The art of effective communication.
As a whole, we are far more interested in connection than separation, and communication is one of our most valuable and effective tools to that end. And yet, when we carelessly or unconsciously misuse communication, words can become weapons and more importantly, our voice and body convey messages that take us further from that which we truly desire; to be seen, heard, witnessed and acknowledged.
Here’s an example.
Years ago I was in a relationship with a person who, when disagreements came up, regularly reverted to telling me to “listen to what I’m saying, not how I’m saying it.” Try as I might at the time, I could never do it. I could never stay connected, much less further the conversation. The words were often thoughtlessly unleashed, the tone demeaning, the stance closed; everything was about releasing his tension rather than understanding or resolving the issue at hand. In those moments the wounded part of me regressed to my elementary survival skills of withdrawal and disconnection. I could no longer hear what was being said, nor stay connected to the conversation and a productive conclusion.
Time after time this broken form of communicating led to the same dead end.
I made the decision to ardently study, understand and embrace highly effective communication skills that better serve and support the relationships I’m committed to fostering and experiencing. This began by expecting more of myself than the other person in a conversation.
All of life requires communication, with either ourselves or others, and our abilities either get us closer to what we want or move us further from it. We can, and should, choose to be responsible and consciously in charge of our interaction skills by understanding the fundamental formula that allows us to more significantly articulate, and effectively influence, the very outcomes that are important to us.
Everything carries weight and counts in communication; your words, your voice and even your body are constantly conveying your message and creating an environment of connection or separation. Here’s how the components stack up:
Your Words 7%
Your Tone of Voice 38%
Your Body Language 55%
Words: Use words that respectfully and specifically allow you to communicate your request, identify your need, or connect in a meaningful way. Know your audience and desired outcome so that the words you use are relevant, effective, and ethically influential.
Tone of Voice: Understand the power of the tone, speed, volume and timbre of your voice. This key communication skill can serve to either exacerbate or mollify a situation. And, it can be an indicator of the intensity of your investment in the exchange and result.
Body Language: Be especially aware of the posture you model, the gestures you use and the facial expressions that you reach for.

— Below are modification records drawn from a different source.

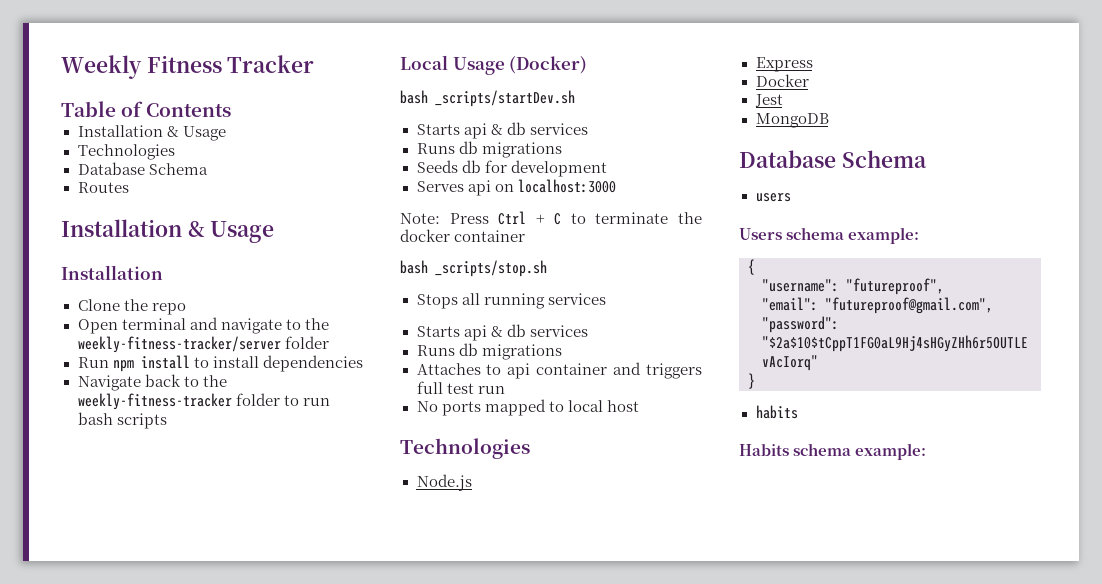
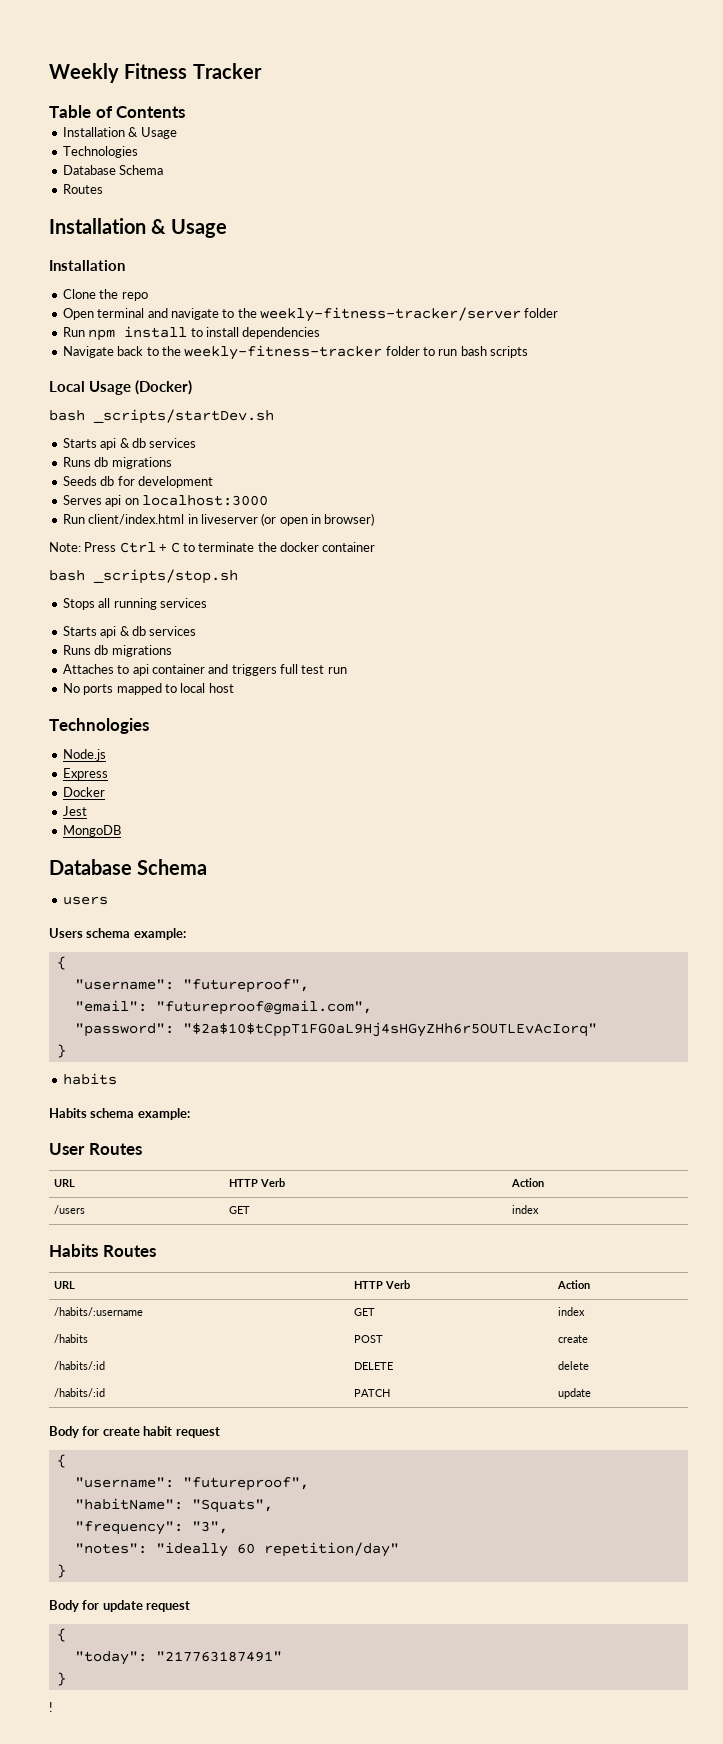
+ Run client/index.html in liveserver (or open in browser)
+ User Routes
+ URL | HTTP Verb | Action
+ /users | GET | index
+ Habits Routes
+ URL | HTTP Verb | Action
+ /habits/:username | GET | index
+ /habits | POST | create
+ /habits/:id | DELETE | delete
+ /habits/:id | PATCH | update
+ Body for create habit request
+ {
+ "username": "futureproof",
+ "habitName": "Squats",
+ "frequency": "3",
+ "notes": "ideally 60 repetition/day"
+ }
+ Body for update request
+ {
+ "today": "217763187491"
+ }
+ !

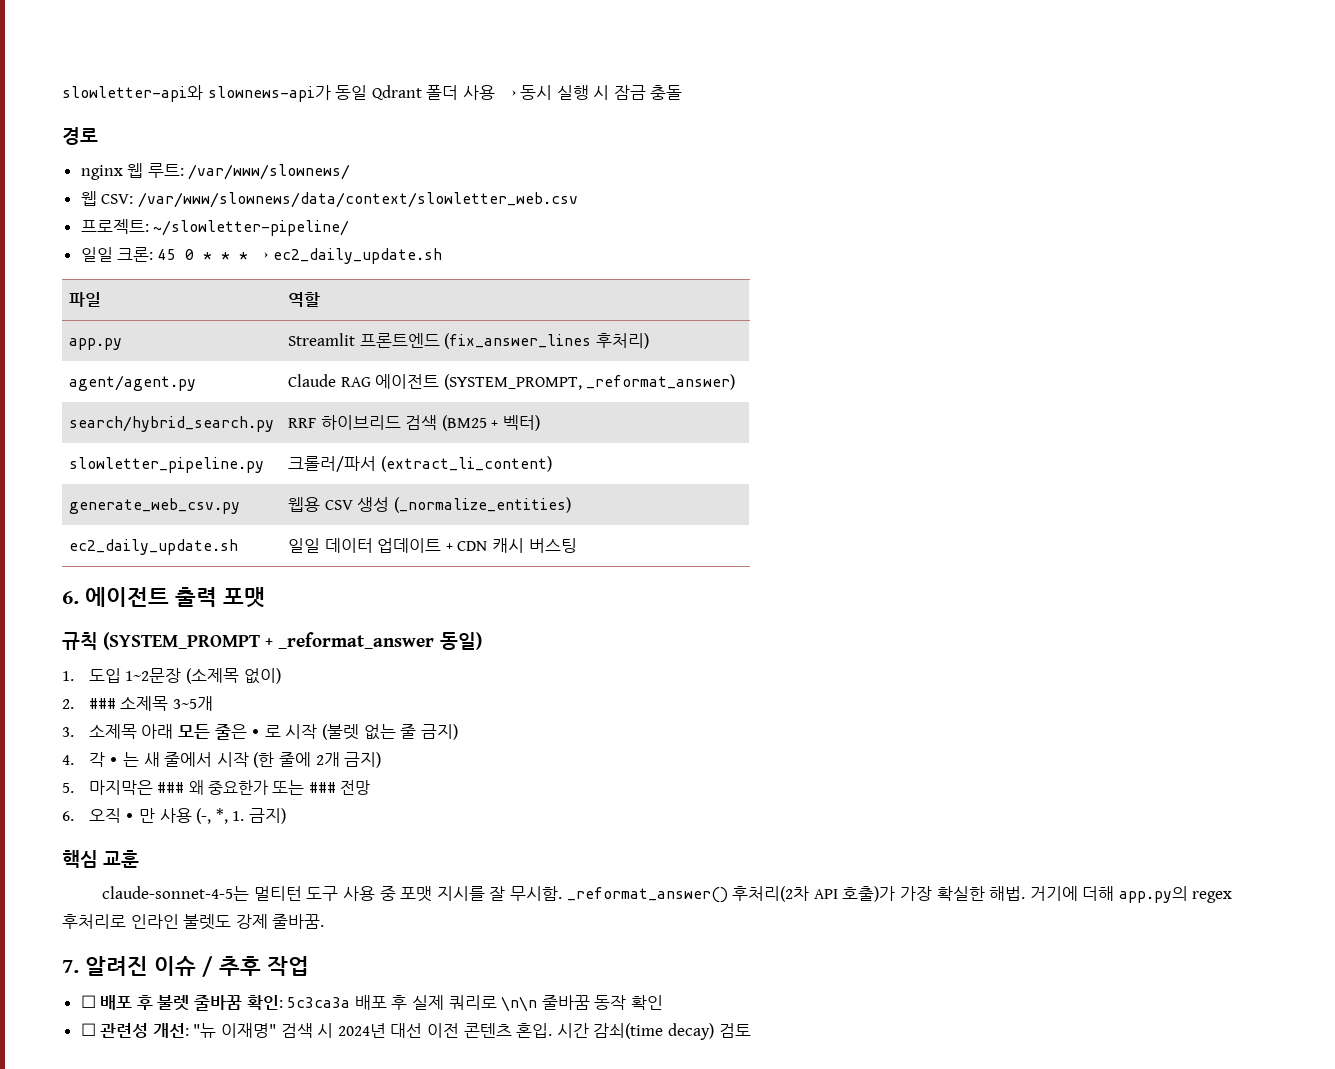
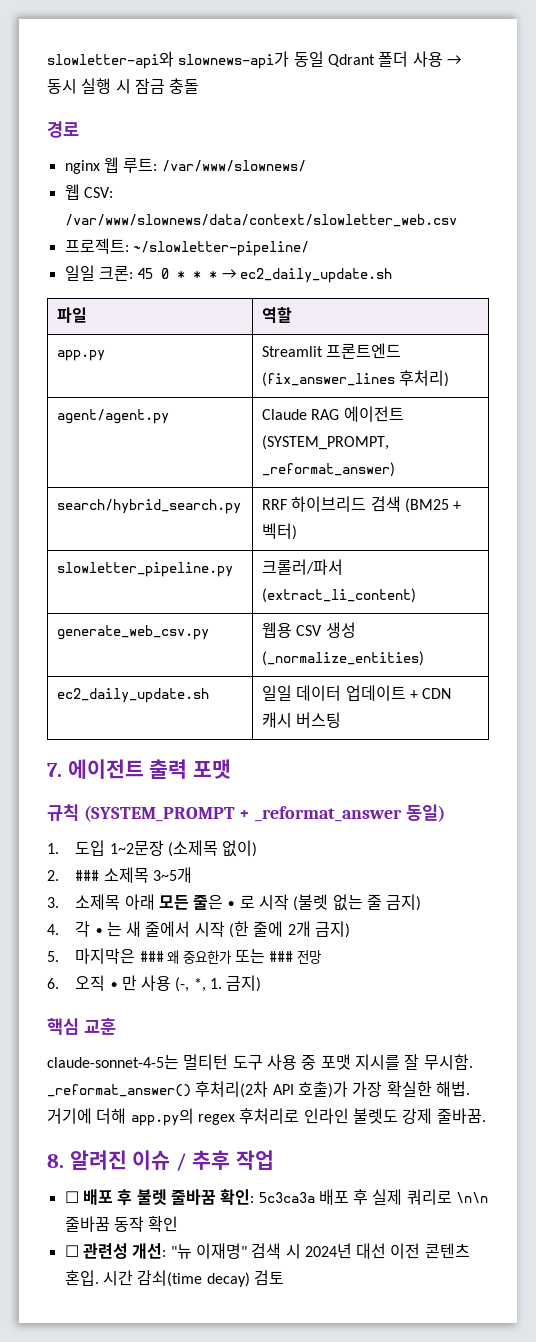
- 6. 에이전트 출력 포맷
+ 7. 에이전트 출력 포맷
- 7. 알려진 이슈 / 추후 작업
+ 8. 알려진 이슈 / 추후 작업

Even your breathing and the proximity to the person you’re speaking to strongly influences every aspect of your connection and outcome.
Communication is an energetic exchange that builds rapport and fosters outcomes. It’s a proficiency and art form that each of us can, and should, master. Take responsibility for your role in conversations and commit to knowing and refining what it requires to successfully and effectively communicate. It allows for both getting your own needs met and also meeting the needs of another, all while taking mature ownership of the preferred result we are in pursuit of.
We are real people longing for real conversations. We are here for real connection – to the bigger part of us who have more in common with each other than that which separates us. When we evolve our ability to communicate, we get to participate in conversations and connections that heal us, bridge gaps, grow relationships, brainstorm solutions, promote fresh ideas and cultivate new innovations. What a dynamic way to elevate your game and move your life forward.
3 Comments.
Great article!
Such a great article on communication, Nancy! My big take away is how important it is to pay attention to our self communications! If we are whining and complaining with our internal dialogues, we naturally will project that outwardly as well-even if we don’t intend to! For me it keeps coming back to being mindful of what it is that is dialoguing around in our minds so we can nip whatever is not in alignment with being connected to our authentic selves and our desire to be connected with others. Thank you so much for sharing your insights, wisdom and creativity with us!
Love love LOVE this – great piece, Nancy!